___ THE INPUT ___
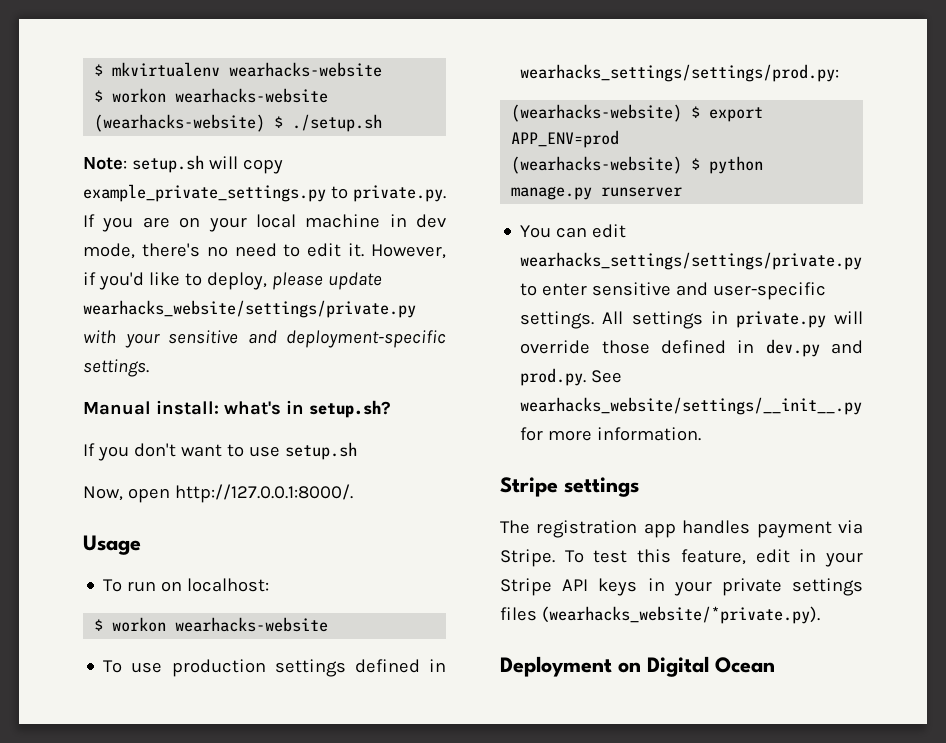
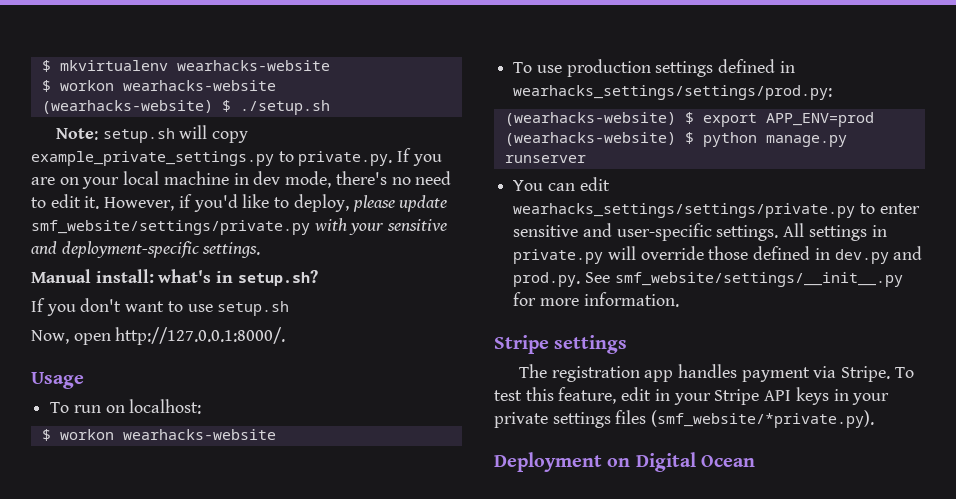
[83,300,416,318] wearhacks_website/settings/private.py -> [31,220,310,235] smf_website/settings/private.py
[520,397,863,415] wearhacks_website/settings/__init__.py -> [614,272,903,287] smf_website/settings/__init__.py
[541,606,820,624] (wearhacks_website/*private.py). -> [651,410,875,428] (smf_website/*private.py).

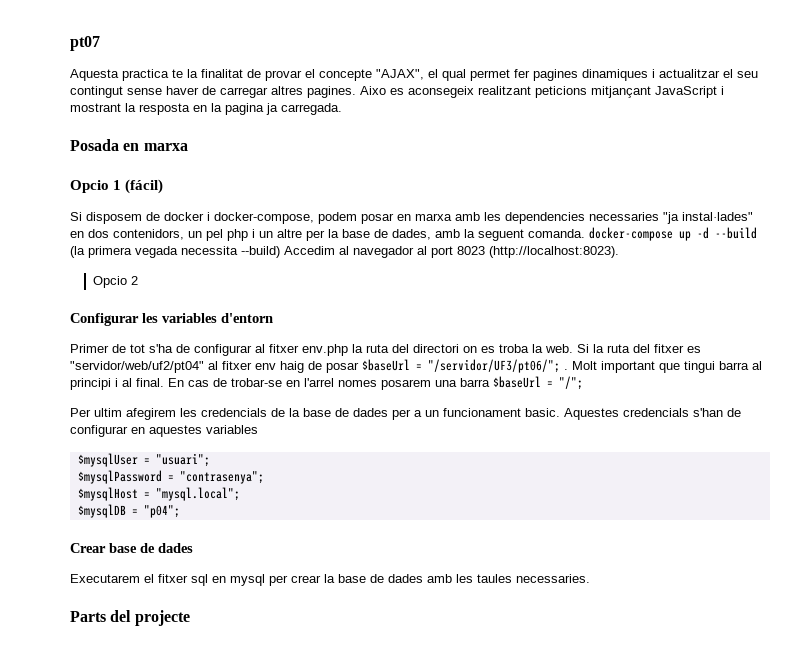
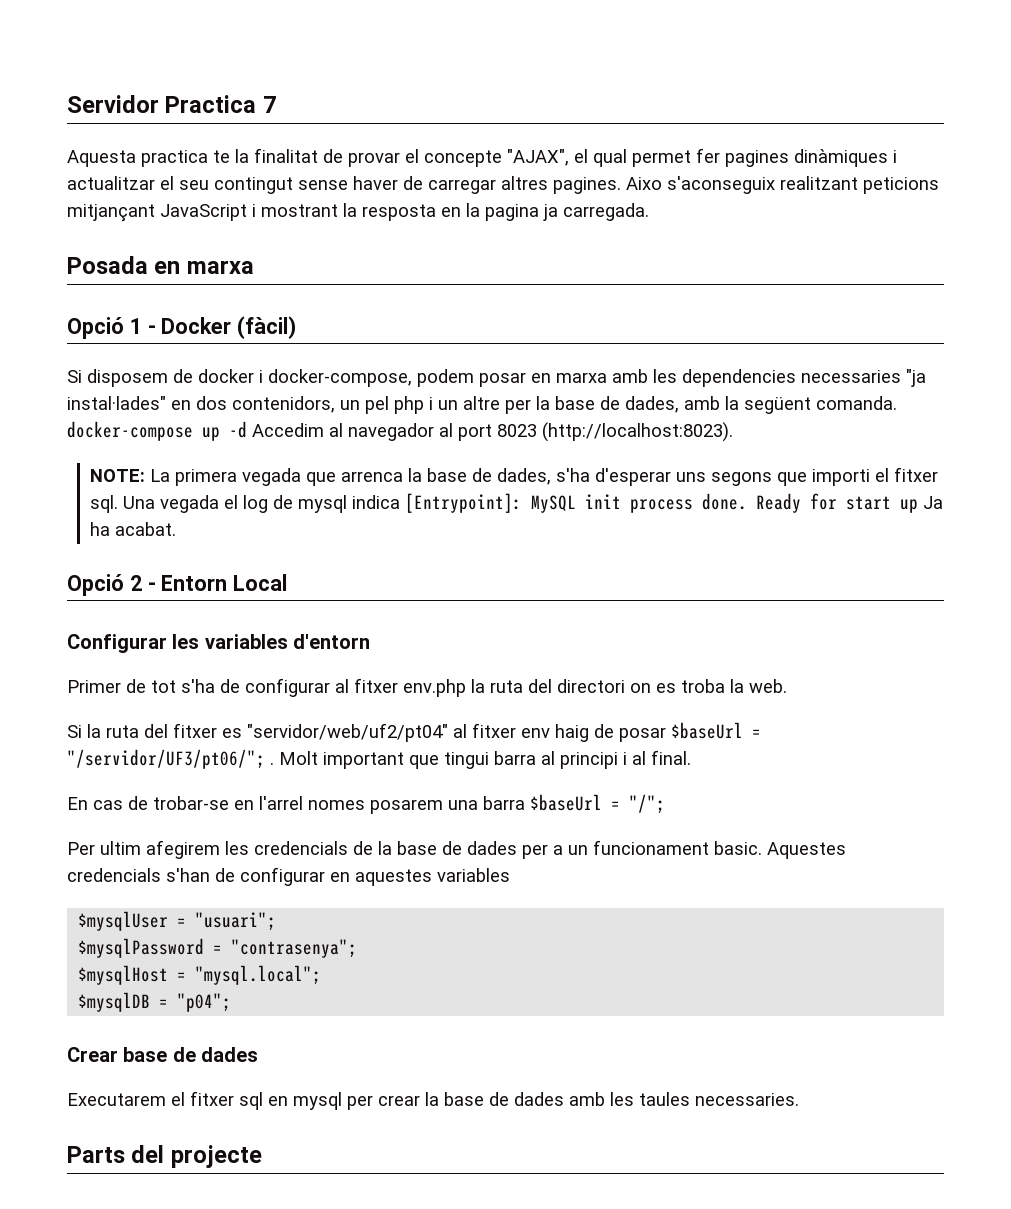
[70,36,100,51] pt07 -> [67,95,276,113] Servidor Practica 7
[582,69,648,81] dinamiques -> [794,149,888,167] dinàmiques
[390,86,474,98] es aconsegeix -> [667,176,775,194] s'aconseguix
[70,179,164,194] Opcio 1 (fácil) -> [67,316,297,339] Opció 1 - Docker (fàcil)
[478,229,524,241] seguent -> [744,397,811,414] següent
[715,227,757,239] [70,246,280,258] --build (la primera vegada necessita --build) -> (247, 429) none
[92,276,138,288] Opcio 2 -> [90,467,939,486] [90,493,944,513] [90,522,177,536] [67,574,288,596] NOTE: La primera vegada que arrenca la base de dades, s'ha d'esperar uns segons que importi el fitxer sql. Una vegada el log de mysql indica [Entrypoint]: MySQL init process done. Ready for start up Ja ha acabat. // Opció 2 - Entorn Local
(573, 348) none -> (787, 686) //
(164, 382) none -> (691, 757) //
___
## PROBLEM
All records above are to be repeated exactly, with the images left out.

## RESULT FOR THIS EXERCISE
[83,300,416,318] wearhacks_website/settings/private.py -> [31,220,310,235] smf_website/settings/private.py
[520,397,863,415] wearhacks_website/settings/__init__.py -> [614,272,903,287] smf_website/settings/__init__.py
[541,606,820,624] (wearhacks_website/*private.py). -> [651,410,875,428] (smf_website/*private.py).

[70,36,100,51] pt07 -> [67,95,276,113] Servidor Practica 7
[582,69,648,81] dinamiques -> [794,149,888,167] dinàmiques
[390,86,474,98] es aconsegeix -> [667,176,775,194] s'aconseguix
[70,179,164,194] Opcio 1 (fácil) -> [67,316,297,339] Opció 1 - Docker (fàcil)
[478,229,524,241] seguent -> [744,397,811,414] següent
[715,227,757,239] [70,246,280,258] --build (la primera vegada necessita --build) -> (247, 429) none
[92,276,138,288] Opcio 2 -> [90,467,939,486] [90,493,944,513] [90,522,177,536] [67,574,288,596] NOTE: La primera vegada que arrenca la base de dades, s'ha d'esperar uns segons que importi el fitxer sql. Una vegada el log de mysql indica [Entrypoint]: MySQL init process done. Ready for start up Ja ha acabat. // Opció 2 - Entorn Local
(573, 348) none -> (787, 686) //
(164, 382) none -> (691, 757) //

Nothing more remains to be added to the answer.